Several cab companies have tried to have "order by phone" apps in the UK to compete with Uber, they all suck. Cheaply made, basically just website forms, because they're not being made by people with skills, knowledge, and long term investment in the maintainence and expansion of the app. They're being contracted out to be built once-and-done by people who don't understand what they're contracting, and it shows.
You could construct an Uber-style app that Cab Companies pay a fee to be listed in and integrate with, and then aggregates requests between Cab Companies, but that's arguably just an extra level of indirection so quickly raises the question "why not go straight to the drivers?".
(In the UK, Taxi Drivers are entitled to minimum wage etc as being employees of the cab company, which is why Uber demanding exclusivity from them but not actually treating them like employees landed them in court here.)

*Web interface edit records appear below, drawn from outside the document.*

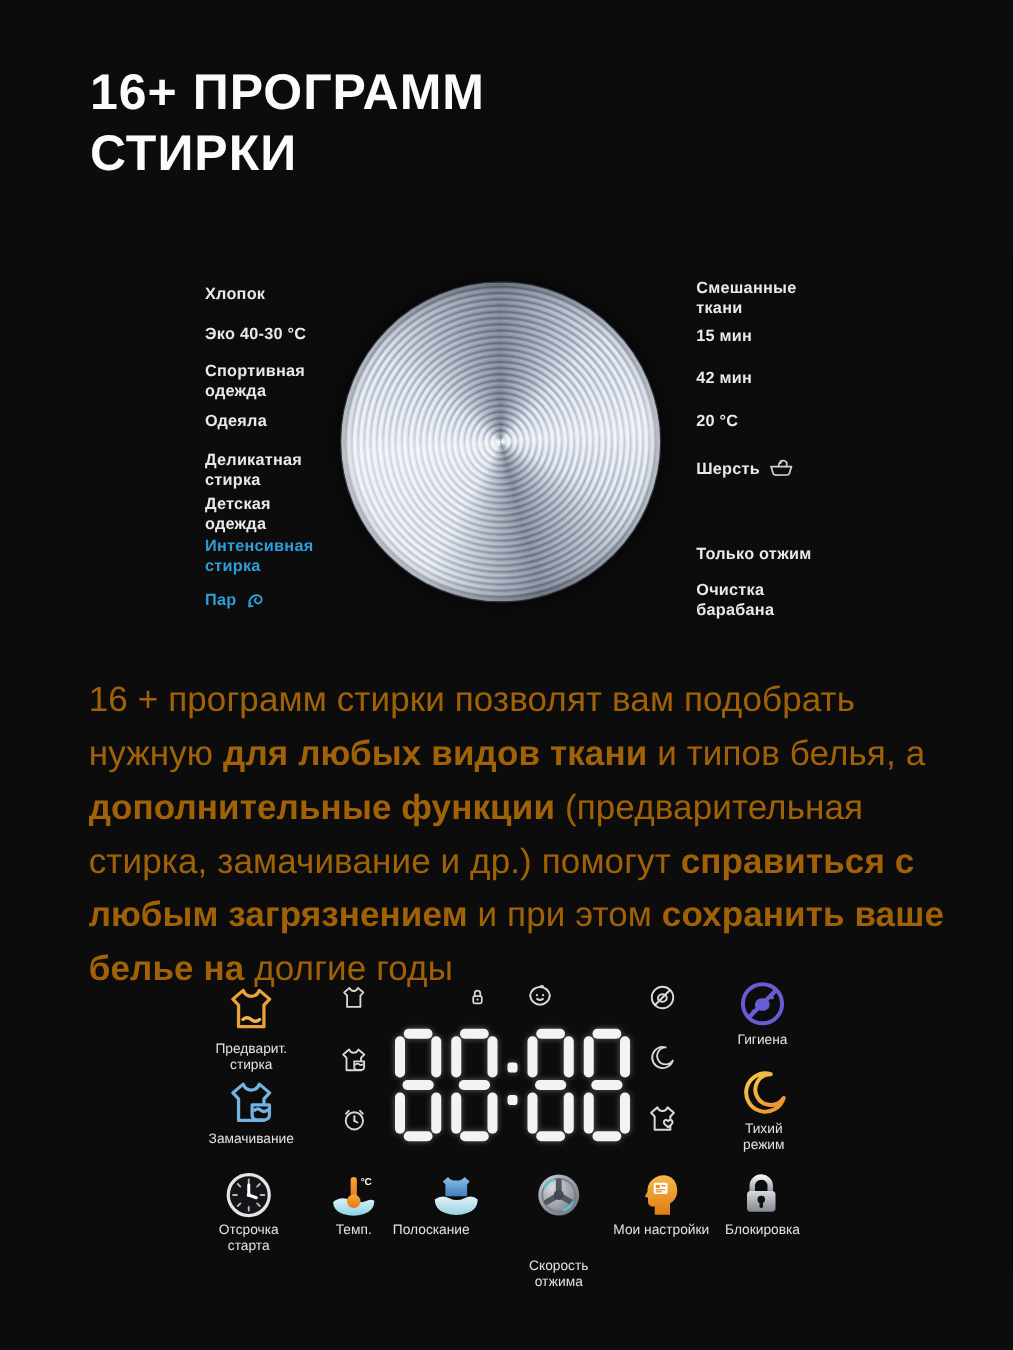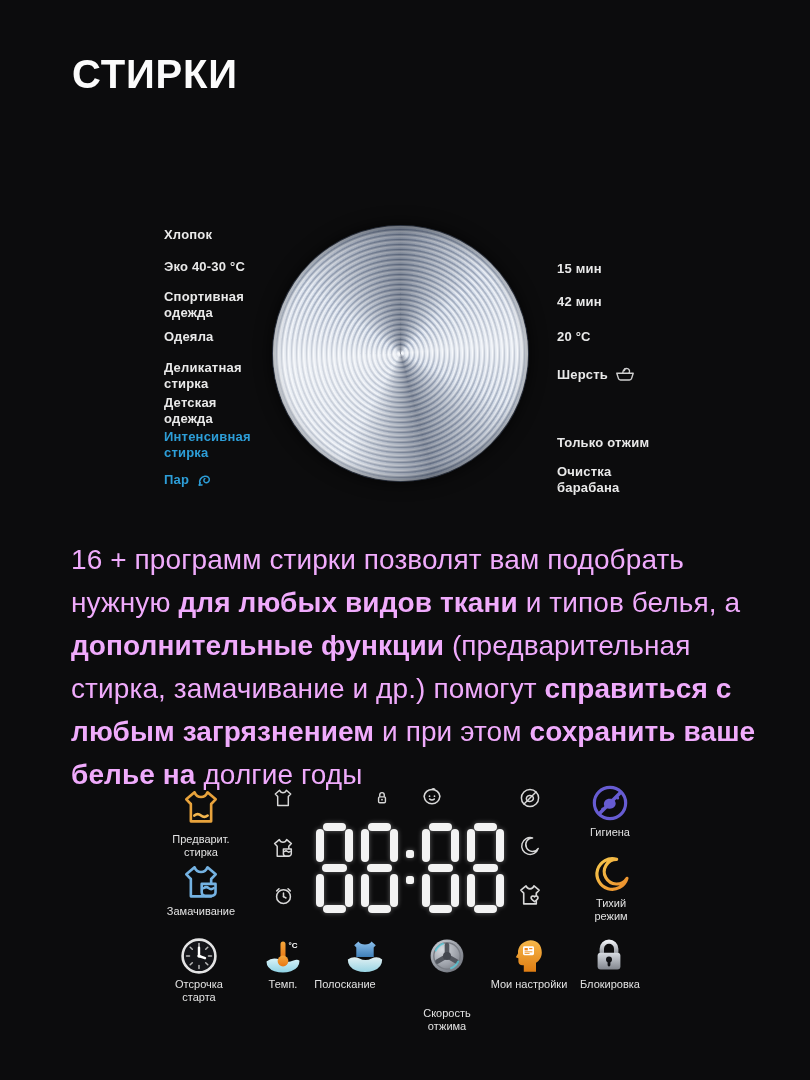--- a/index.html
+++ b/index.html
@@ -64,6 +64,7 @@
 <div id="page">
 
   <div class="title">
+    <div>16+ ПРОГРАММ</div>
     <div>СТИРКИ</div>
   </div>
 

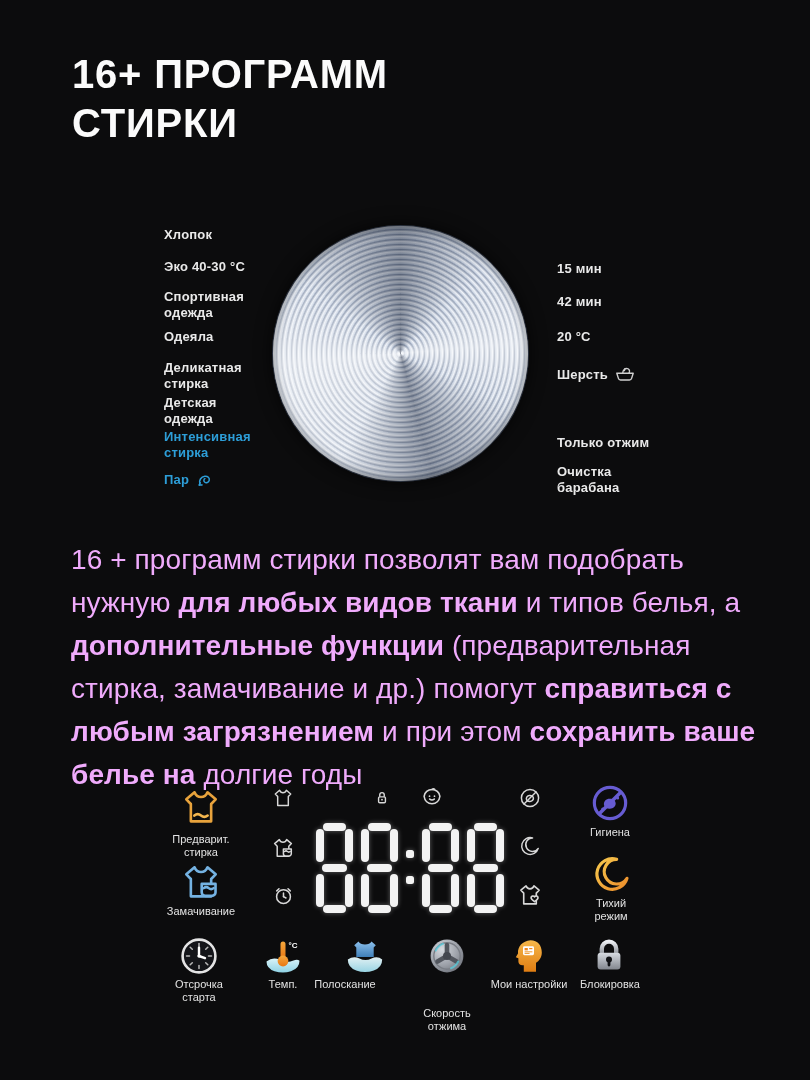--- a/index.html
+++ b/index.html
@@ -83,6 +83,7 @@
           <path d="M4.3 16.1 L5.2 13.6"></path>
         </svg></span></div>
 
+  <div class="prog right" style="top:222px"><span>Смешанные ткани</span></div>
   <div class="prog right" style="top:261px"><span>15 мин</span></div>
   <div class="prog right" style="top:294px"><span>42 мин</span></div>
   <div class="prog right" style="top:329px"><span>20 °C</span></div>

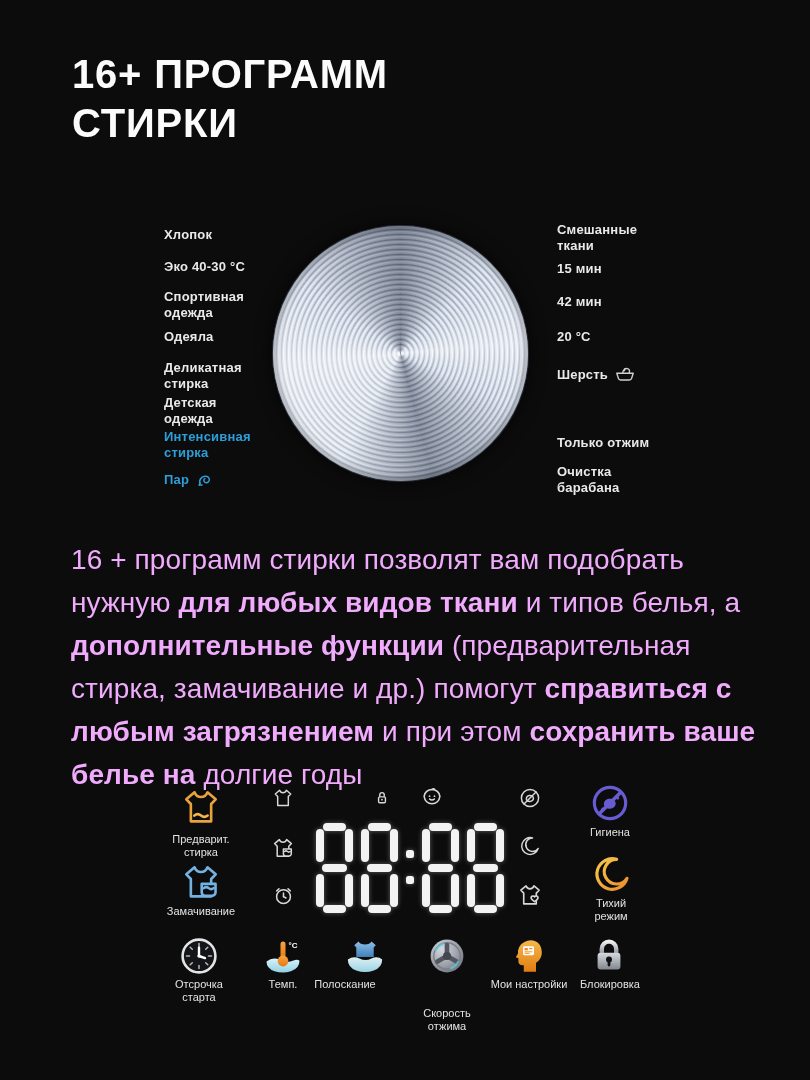--- a/index.html
+++ b/index.html
@@ -33,7 +33,7 @@
 
   
   .desc{position:absolute;left:71px;top:538px;width:688px;margin:0;
-        font-size:28px;line-height:43px;font-weight:400;color:#f0abfc;letter-spacing:.1px;}
+        font-size:28px;line-height:43px;font-weight:400;color:#a16207;letter-spacing:.1px;}
   .desc .b{font-weight:800;}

If you're renting a cab from them and it has their branding and you have obligations of how much you work to them and people call that company to arrange for you to pick them up and then they take a portion of that...that sounds like *employment* to me and you should have the things like minimum wage, sick pay, paid holiday time, protection from unfair dismissal etc that this should entitle you to (yes, USA doesn't always have all of those State-by-State but it should).
If they're just providing a vehicle rental service, and you have to do all of the rest of the work yourself, then that's being self-employed and you are paying them for a service as part of using that service in your business. The business world is held together by middlemen services nowadays.
The problems with things like Uber is they want the benefits of having employees (such as exclusivity, working hours for coverage etc) without the obligations (minimum wage etc).